Irak : "le pape souhaite être parmi les pauvres"

Le card. Filoni chargé de redonner confiance aux chrétiens

Rome, (Zenit.org) Anne Kurian | 632 clics

Le pape François « aurait souhaité être là-bas, parmi les plus démunis », affirme le cardinal Fernando Filoni, envoyé personnel du pape en Irak, en partance ce 12 août 2014 pour une mission dans le pays.

A la veille de son départ, le cardinal a été reçu par le pape François, dimanche 10 août, à la Maison Sainte-Marthe : « La sollicitude du pape était vraiment très perceptible, parce que le Saint-Père aurait probablement souhaité être là-bas, parmi ces pauvres gens », confie-t-il au Centre de télévision du Vatican (CTV).

Le cardinal aura donc pour tâche de « manifester cette affection, cet amour profond qu’il a pour ces pauvres de notre temps ». Sa mission consistera à « les encourager, leur donner confiance, leur apporter une aide spirituelle, morale et psychologique ».

Elle concernera plus spécialement les Irakiens chrétiens : « après toutes ces difficultés, les chrétiens risquent de ne plus penser que ce pays est encore le leur ». Il s'agit de leur dire qu’« il y a un avenir pour eux... il faut qu’ils gardent confiance en eux-mêmes et dans les relations qu’ils peuvent établir avec les autres. Le pape est bien conscient de tout cela ».

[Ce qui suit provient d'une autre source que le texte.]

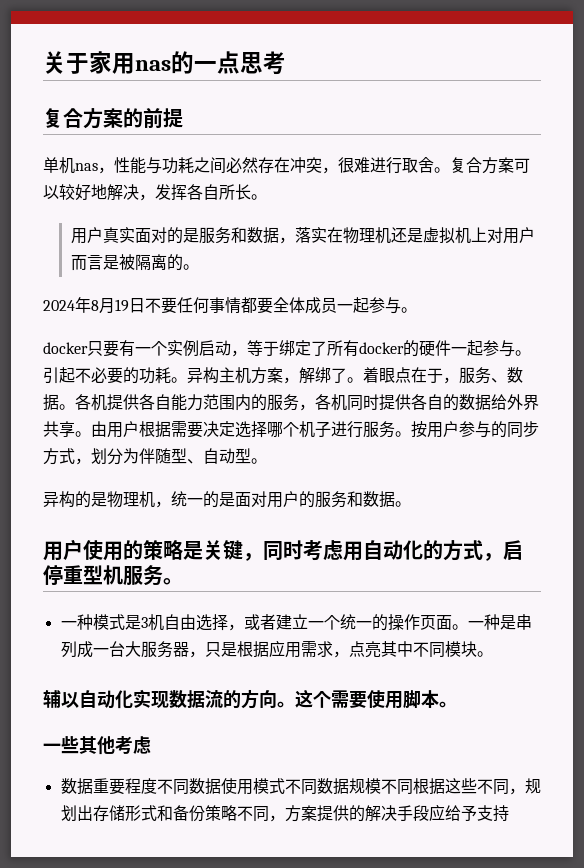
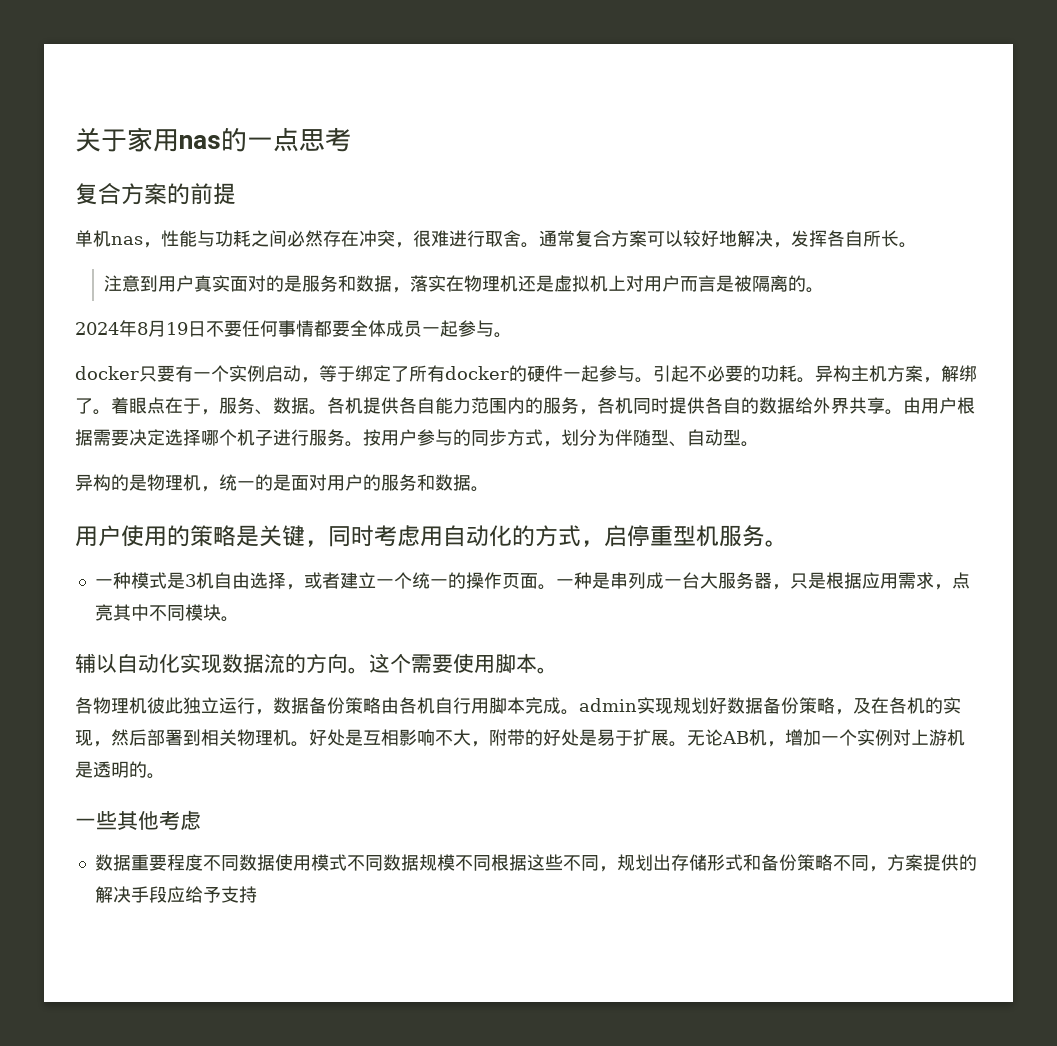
- 复合方案可以较好地解决，发挥各自所长。
+ 通常复合方案可以较好地解决，发挥各自所长。
- 用户真实面对的是服务和数据，落实在物理机还是虚拟机上对用户而言是被隔离的。
+ 注意到用户真实面对的是服务和数据，落实在物理机还是虚拟机上对用户而言是被隔离的。
+ 各物理机彼此独立运行，数据备份策略由各机自行用脚本完成。admin实现规划好数据备份策略，及在各机的实现，然后部署到相关物理机。好处是互相影响不大，附带的好处是易于扩展。无论AB机，增加一个实例对上游机是透明的。

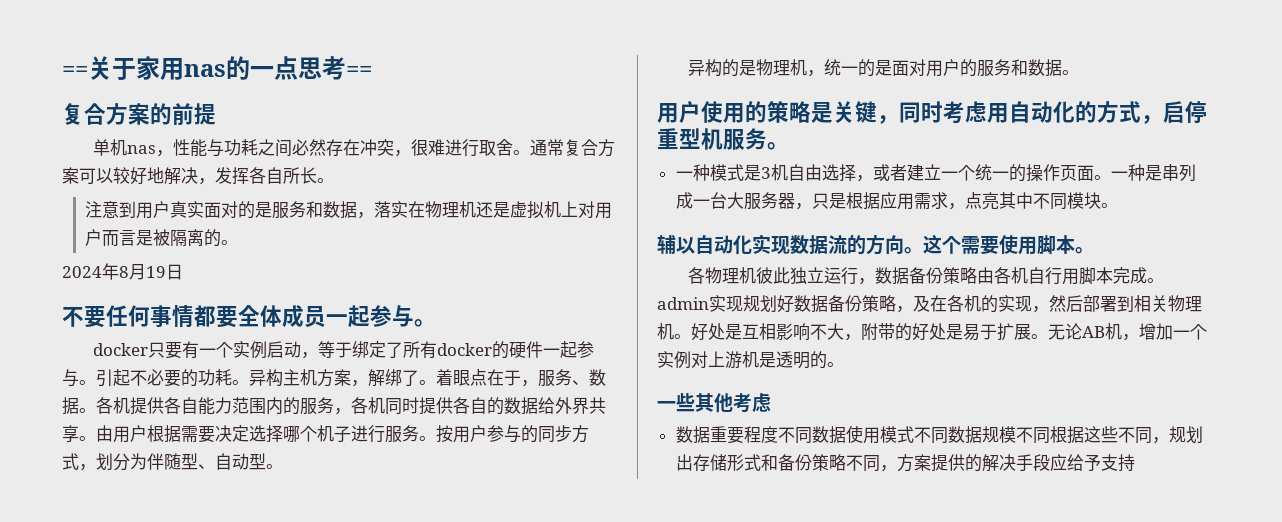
- 关于家用nas的一点思考
+ ==关于家用nas的一点思考==
- 2024年8月19日不要任何事情都要全体成员一起参与。
+ 2024年8月19日
+ 不要任何事情都要全体成员一起参与。

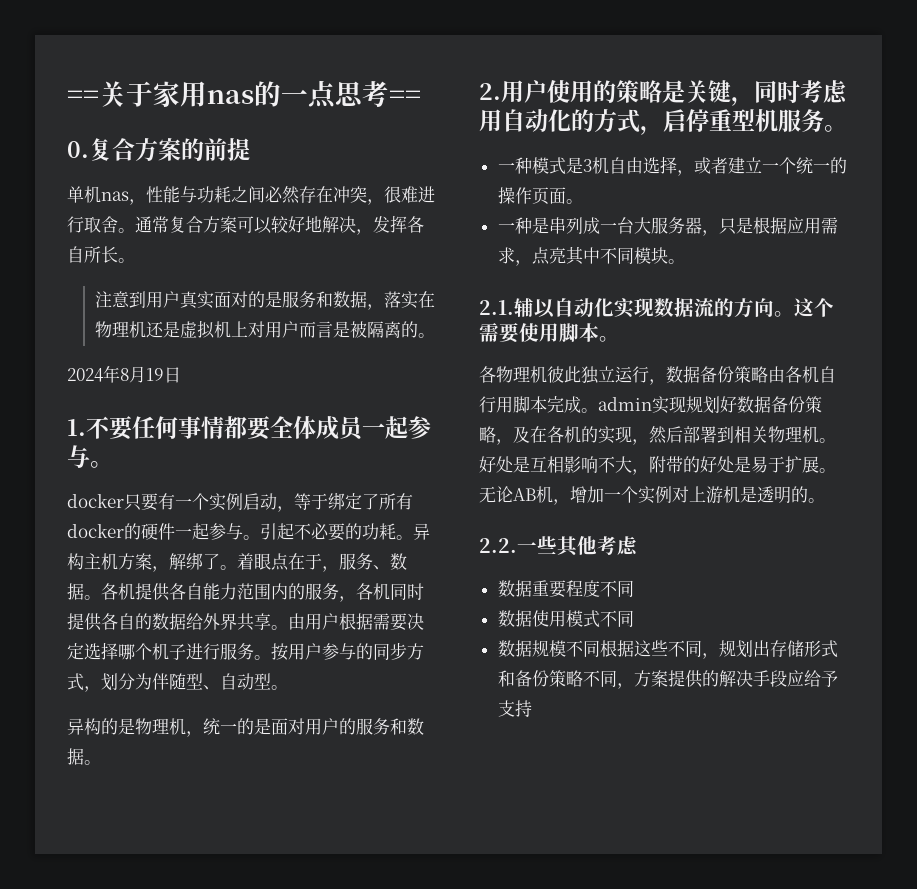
- 复合方案的前提
+ 0.复合方案的前提
- 不要任何事情都要全体成员一起参与。
+ 1.不要任何事情都要全体成员一起参与。
- 用户使用的策略是关键，同时考虑用自动化的方式，启停重型机服务。
+ 2.用户使用的策略是关键，同时考虑用自动化的方式，启停重型机服务。
- 一种模式是3机自由选择，或者建立一个统一的操作页面。一种是串列成一台大服务器，只是根据应用需求，点亮其中不同模块。
+ 一种模式是3机自由选择，或者建立一个统一的操作页面。
+ 一种是串列成一台大服务器，只是根据应用需求，点亮其中不同模块。
- 辅以自动化实现数据流的方向。
+ 2.1.辅以自动化实现数据流的方向。
- 一些其他考虑
+ 2.2.一些其他考虑
- 数据重要程度不同数据使用模式不同数据规模不同根据这些不同，规划出存储形式和备份策略不同，方案提供的解决手段应给予支持
+ 数据重要程度不同
+ 数据使用模式不同
+ 数据规模不同根据这些不同，规划出存储形式和备份策略不同，方案提供的解决手段应给予支持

L'envoyé du pape rencontrera et sensibilisera également les autorités à Bagdad, « en leur recommandant le bien de ces populations », afin de permettre « à ces chrétiens de se sentir à l’aise, d’avoir un avenir, d’être en sécurité ». Il rappelle que l’Église universelle « n'abandonne pas » les Irakiens chrétiens, qu’elle les considère« précieux sur cette terre ».

« Traditionnellement, l’Irak est un pays accueillant, où, historiquement, pendant des centaines et des centaines d’années, les minorités et les majorités ont cohabité. Et ce serait vraiment dommage, aujourd’hui, de perdre cette richesse », souligne le cardinal Filoni, qui a été nonce en Irak (2001-2006) pendant la troisième guerre du Golfe.

La mission sera aussi l’occasion de « remercier tous – autorités, organisations ecclésiastiques ou non ecclésiastiques – pour ce qu’ils font en faveur de cette population », et « d'étudier la façon d'aider concrètement dans cette situation et dans un avenir proche ».